Not a word passed between us. I think that all three of us subconsciously were anxious not to awake the sleeping woman, knowing that if we did so there would be a terrible scene. Only after motioning to me to stand aside, of course in vain, Harût and Marût drew from their robes curved and cruel-looking knives and bowed, for even now their politeness did not forsake them. I bowed back and when I straightened myself those enterprising Easterns found that I was covering the heart of Harût with my pistol. Then with that perception which is part of the mental outfit of the great, they saw that the game was up since I could have shot them both before a knife touched me.

“You have won this time, O Watcher-by-Night,” whispered Harût softly, “but another time you will lose. That beautiful lady belongs to us and the People of the White Kendah, for she is marked with the holy mark of the young moon. The call of the Child of Heaven is heard in her heart, and will bring her home to the Child as it has brought her to us to-night. Now lead her hence still sleeping, O brave and clever one, so well named Watcher-by-Night.”

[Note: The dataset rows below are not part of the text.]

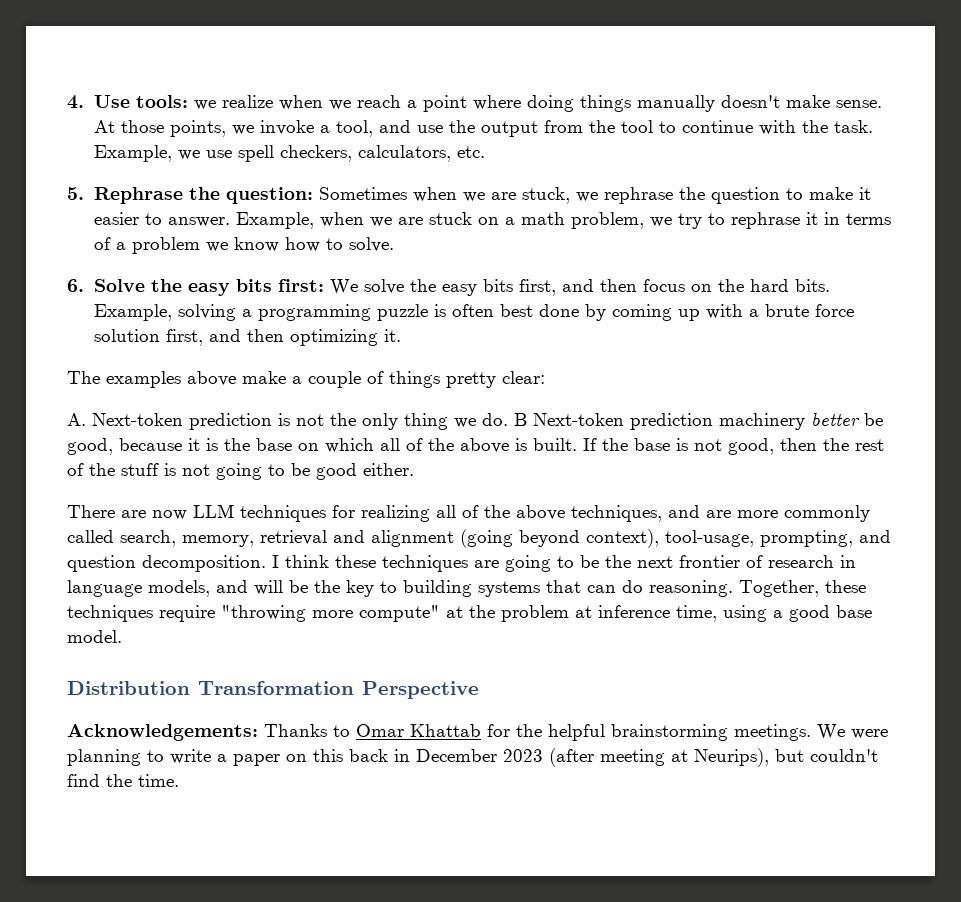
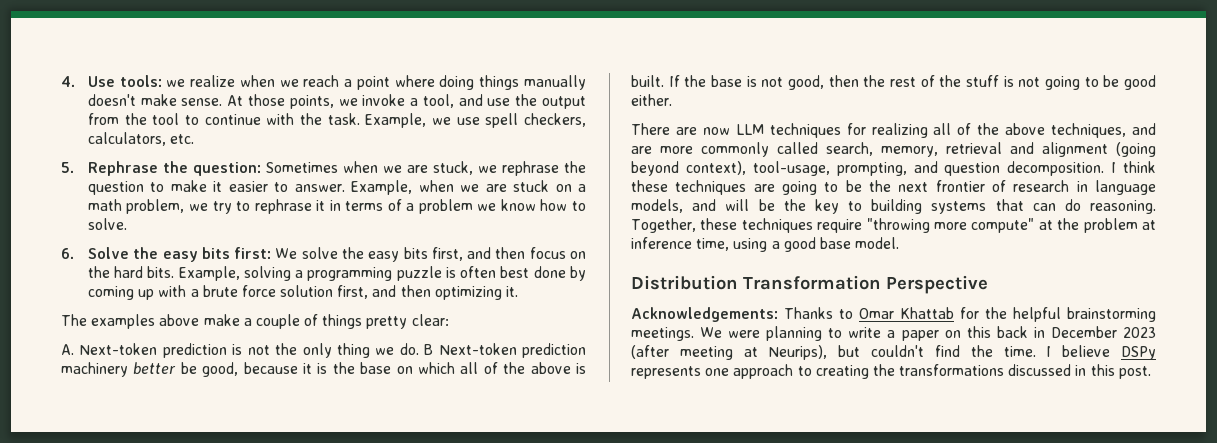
+ I believe DSPy represents one approach to creating the transformations discussed in this post.

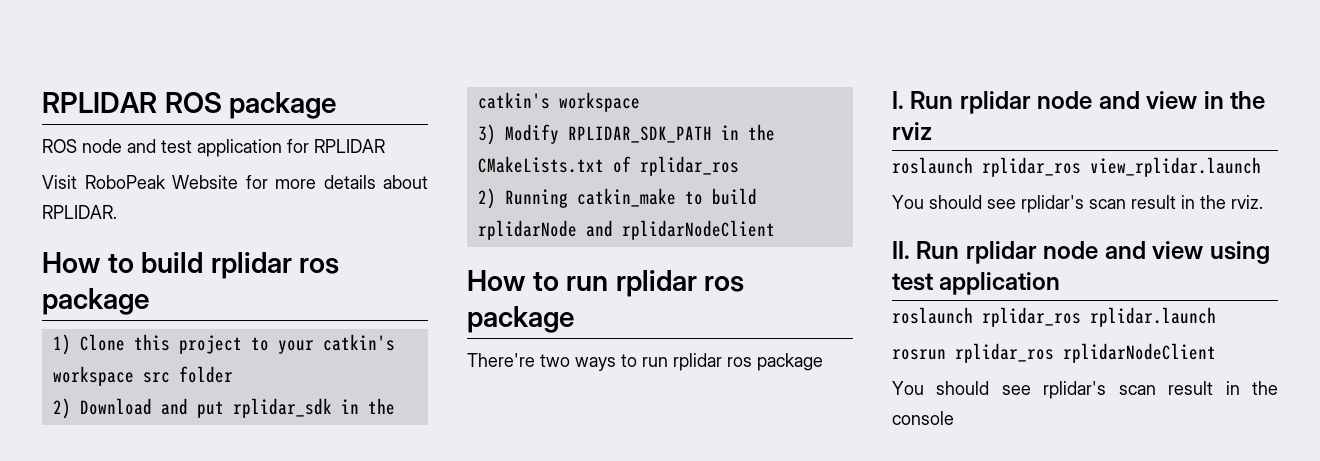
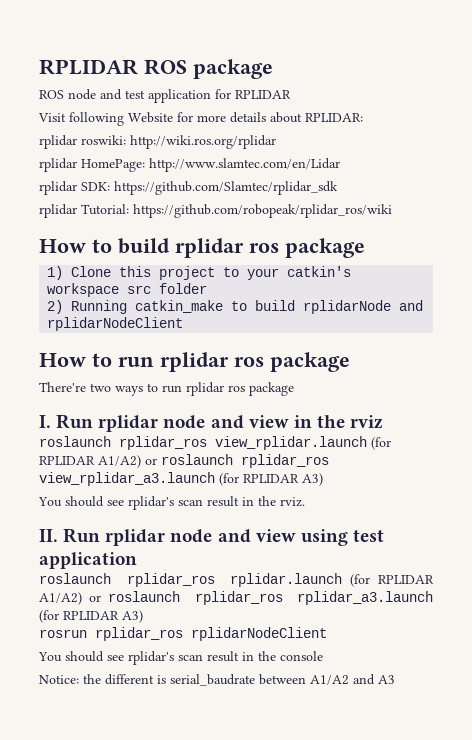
- Visit RoboPeak Website for more details about RPLIDAR.
+ Visit following Website for more details about RPLIDAR:
+ rplidar roswiki: http://wiki.ros.org/rplidar
+ rplidar HomePage: http://www.slamtec.com/en/Lidar
+ rplidar SDK: https://github.com/Slamtec/rplidar_sdk
+ rplidar Tutorial: https://github.com/robopeak/rplidar_ros/wiki
- 2) Download and put rplidar_sdk in the catkin's workspace
- 3) Modify RPLIDAR_SDK_PATH in the CMakeLists.txt of rplidar_ros
- roslaunch rplidar_ros view_rplidar.launch
+ roslaunch rplidar_ros view_rplidar.launch (for RPLIDAR A1/A2) or roslaunch rplidar_ros view_rplidar_a3.launch (for RPLIDAR A3)
- roslaunch rplidar_ros rplidar.launch
+ roslaunch rplidar_ros rplidar.launch (for RPLIDAR A1/A2) or roslaunch rplidar_ros rplidar_a3.launch (for RPLIDAR A3)
+ Notice: the different is serial_baudrate between A1/A2 and A3

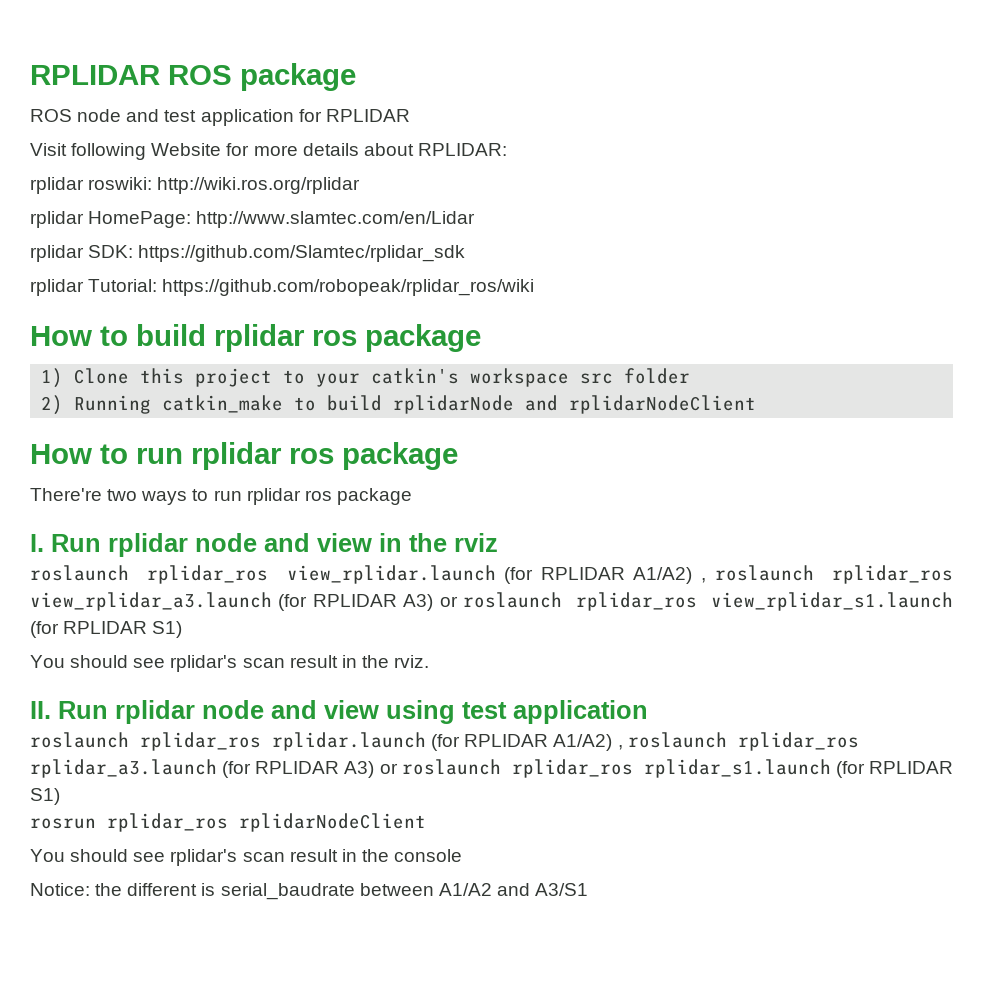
- roslaunch rplidar_ros view_rplidar.launch (for RPLIDAR A1/A2) or roslaunch rplidar_ros view_rplidar_a3.launch (for RPLIDAR A3)
+ roslaunch rplidar_ros view_rplidar.launch (for RPLIDAR A1/A2) , roslaunch rplidar_ros view_rplidar_a3.launch (for RPLIDAR A3) or roslaunch rplidar_ros view_rplidar_s1.launch (for RPLIDAR S1)
- roslaunch rplidar_ros rplidar.launch (for RPLIDAR A1/A2) or roslaunch rplidar_ros rplidar_a3.launch (for RPLIDAR A3)
+ roslaunch rplidar_ros rplidar.launch (for RPLIDAR A1/A2) , roslaunch rplidar_ros rplidar_a3.launch (for RPLIDAR A3) or roslaunch rplidar_ros rplidar_s1.launch (for RPLIDAR S1)
- Notice: the different is serial_baudrate between A1/A2 and A3
+ Notice: the different is serial_baudrate between A1/A2 and A3/S1

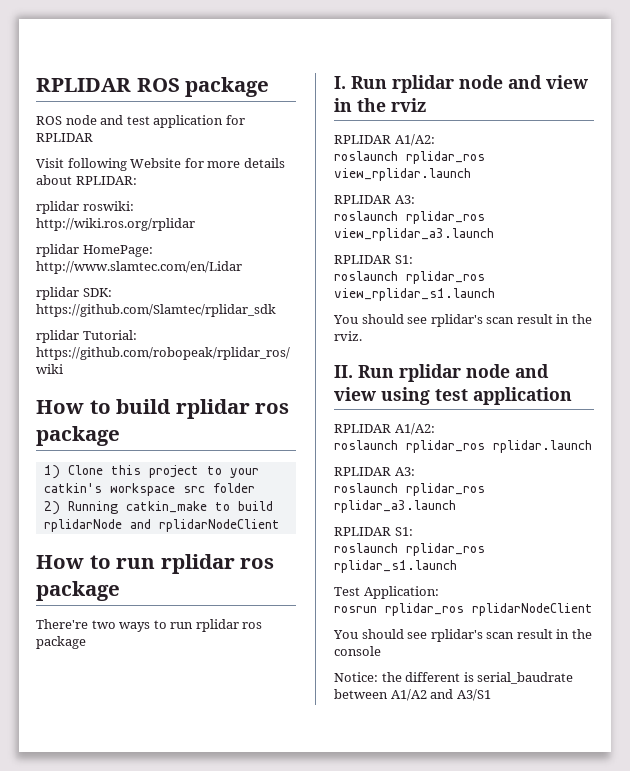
  I. Run rplidar node and view in the rviz
+ RPLIDAR A1/A2:
- roslaunch rplidar_ros view_rplidar.launch (for RPLIDAR A1/A2) , roslaunch rplidar_ros view_rplidar_a3.launch (for RPLIDAR A3) or roslaunch rplidar_ros view_rplidar_s1.launch (for RPLIDAR S1)
+ roslaunch rplidar_ros view_rplidar.launch
+ RPLIDAR A3:
+ roslaunch rplidar_ros view_rplidar_a3.launch
+ RPLIDAR S1:
+ roslaunch rplidar_ros view_rplidar_s1.launch
  II. Run rplidar node and view using test application
+ RPLIDAR A1/A2:
- roslaunch rplidar_ros rplidar.launch (for RPLIDAR A1/A2) , roslaunch rplidar_ros rplidar_a3.launch (for RPLIDAR A3) or roslaunch rplidar_ros rplidar_s1.launch (for RPLIDAR S1)
+ roslaunch rplidar_ros rplidar.launch
+ RPLIDAR A3:
+ roslaunch rplidar_ros rplidar_a3.launch
+ RPLIDAR S1:
+ roslaunch rplidar_ros rplidar_s1.launch
+ Test Application:

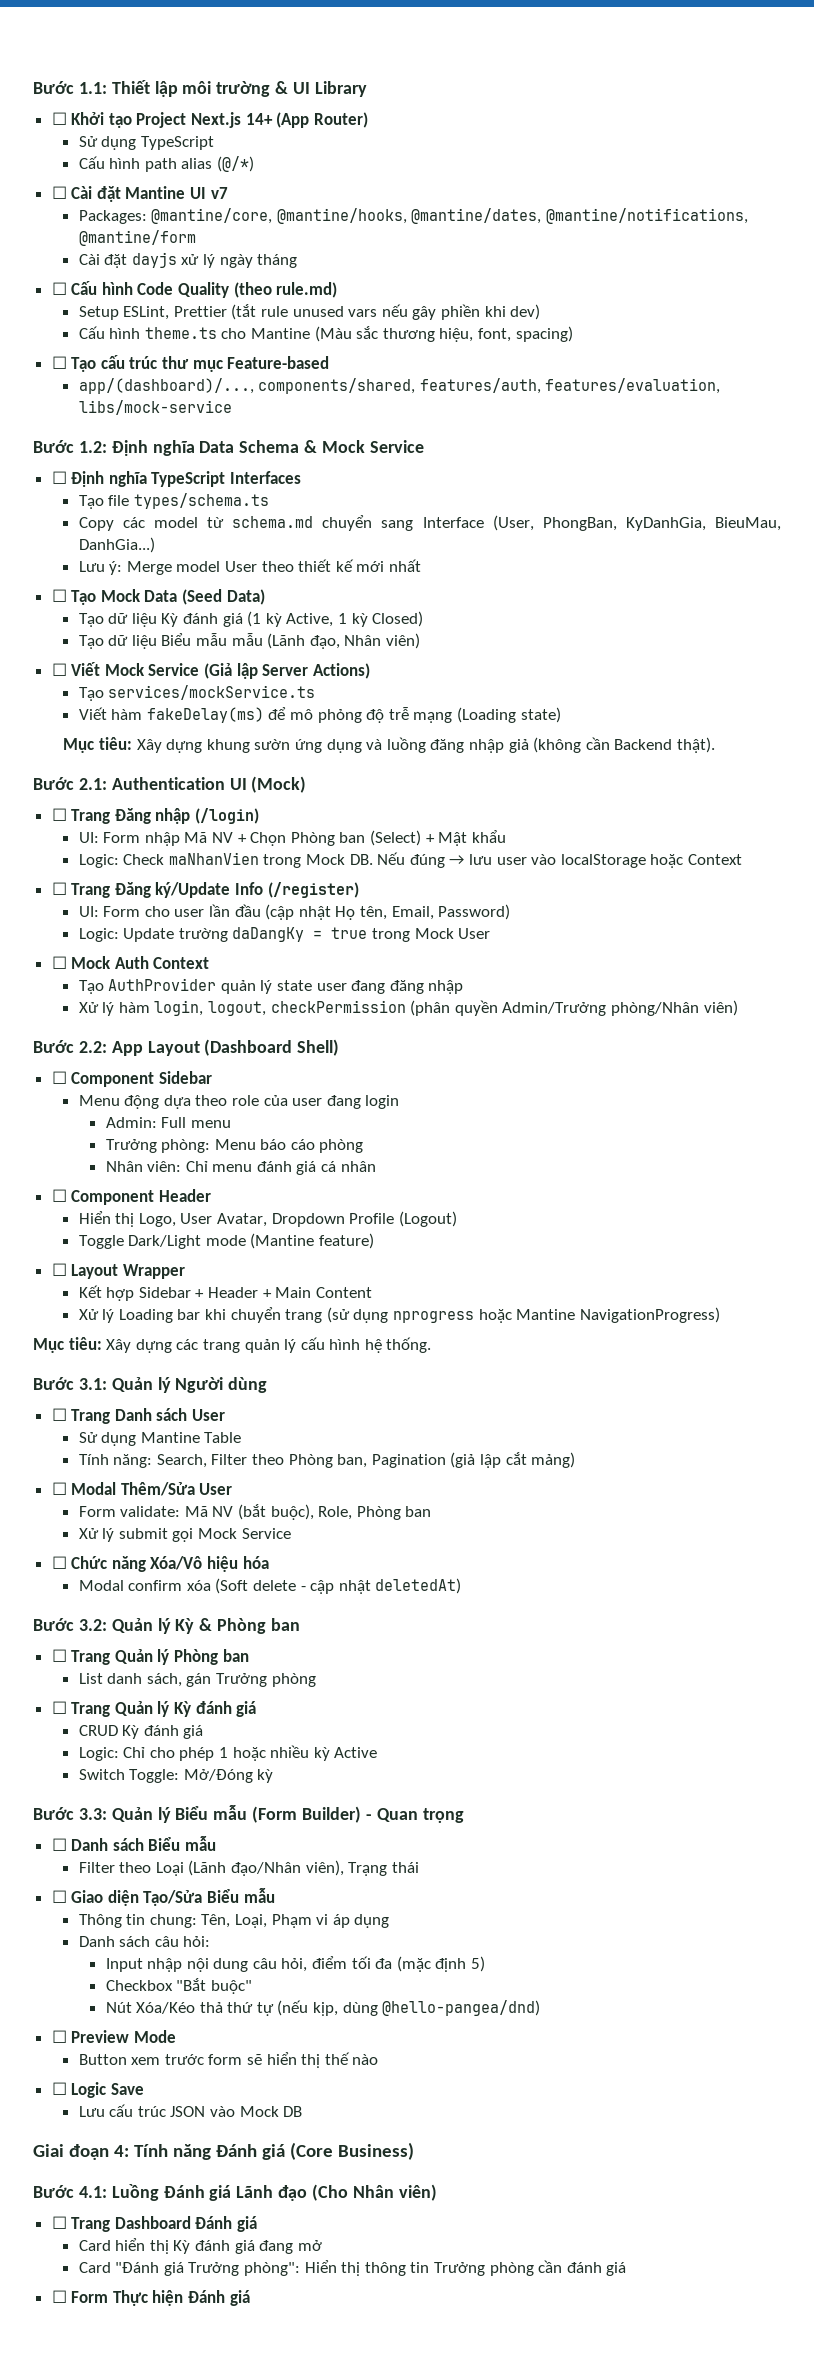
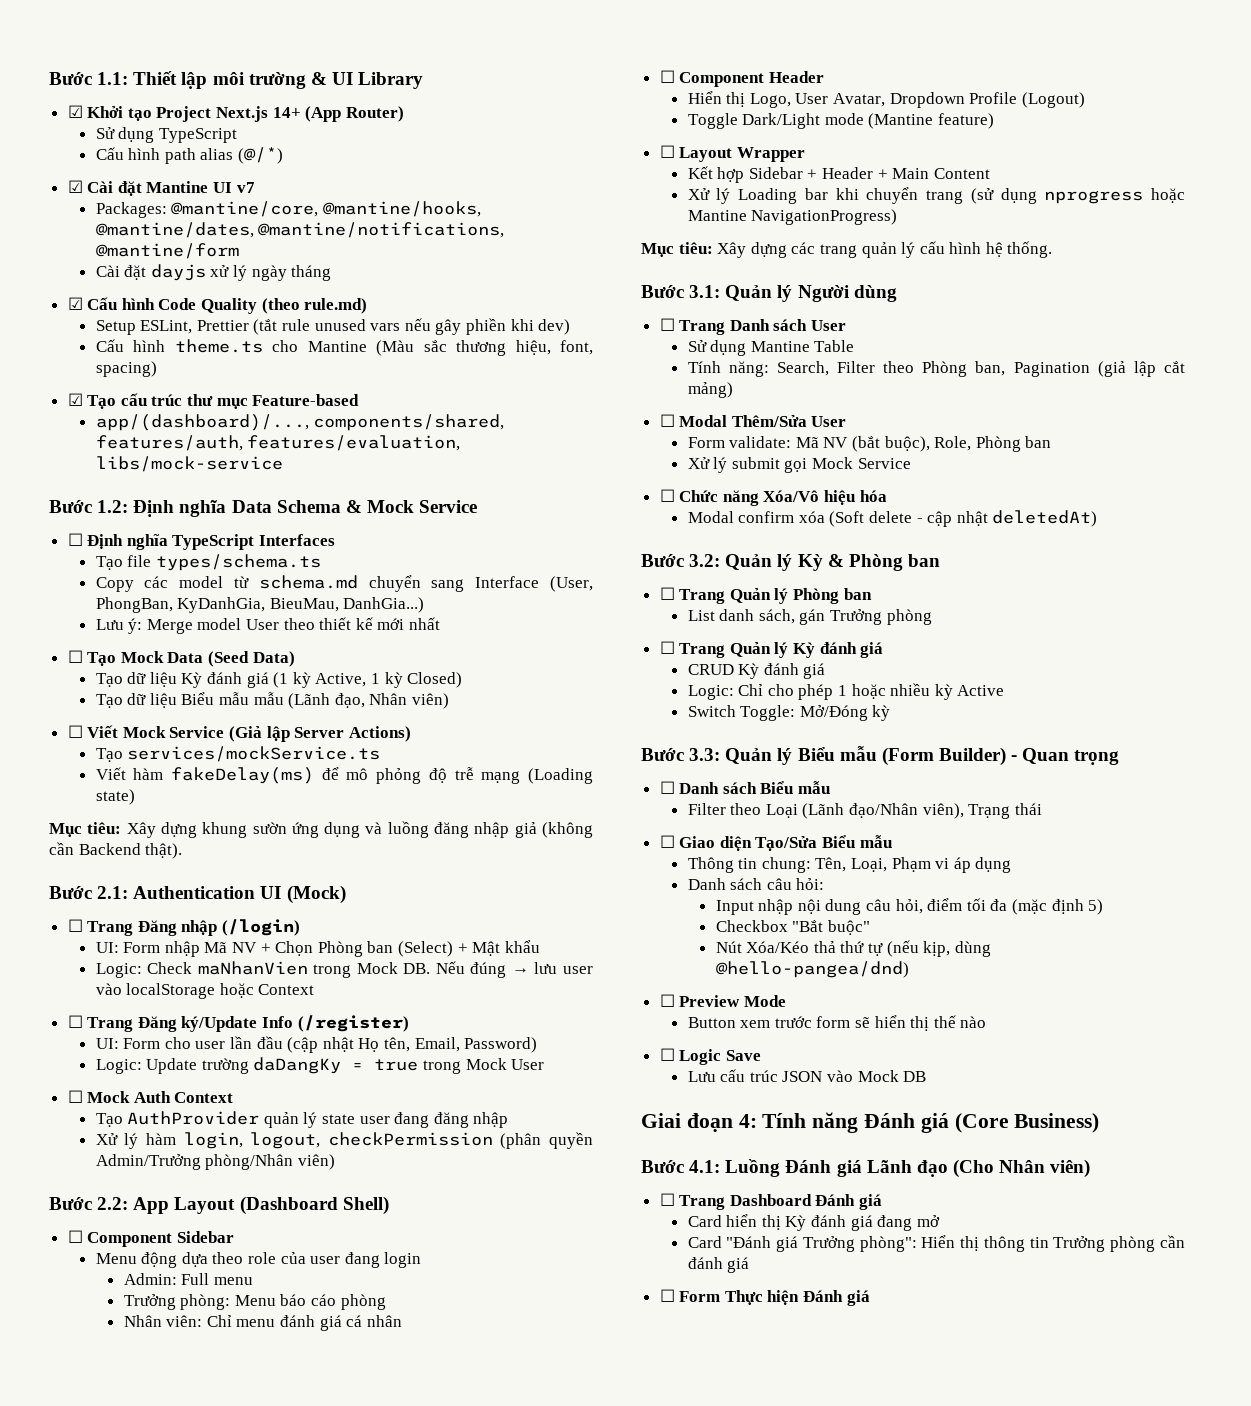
- ☐ Khởi tạo Project Next.js 14+ (App Router)
+ ☑ Khởi tạo Project Next.js 14+ (App Router)
- ☐ Cài đặt Mantine UI v7
+ ☑ Cài đặt Mantine UI v7
- ☐ Cấu hình Code Quality (theo rule.md)
+ ☑ Cấu hình Code Quality (theo rule.md)
- ☐ Tạo cấu trúc thư mục Feature-based
+ ☑ Tạo cấu trúc thư mục Feature-based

Then they were gone and presently I heard the sound of horses being driven rapidly along the drive.

For a moment I hesitated as to whether I would or would not run in and shoot those horses. Two considerations stayed me. The first was that if I did so my pistol would be empty, or even if I shot one horse and retained a barrel loaded, with it I could only kill a single man, leaving myself defenceless against the knife of the other. The second consideration was that now as before I did not wish to wake up Miss Holmes.

I crept to her and not knowing what else to do, took hold of one of her outstretched hands. She turned and came with me at once as though she knew me, remaining all the while fast asleep. Thus we went back to the house, through the still open door, up the stairway straight to her own room, on the threshold of which I loosed her hand. The room was dark and I could see nothing, but I listened until I heard a sound as of a person throwing herself upon the bed and drawing up the blankets. Then knowing that she was safe for a while, I shut the door, which opened outwards as doors of ancient make sometimes do, and set against it a little table that stood in the passage.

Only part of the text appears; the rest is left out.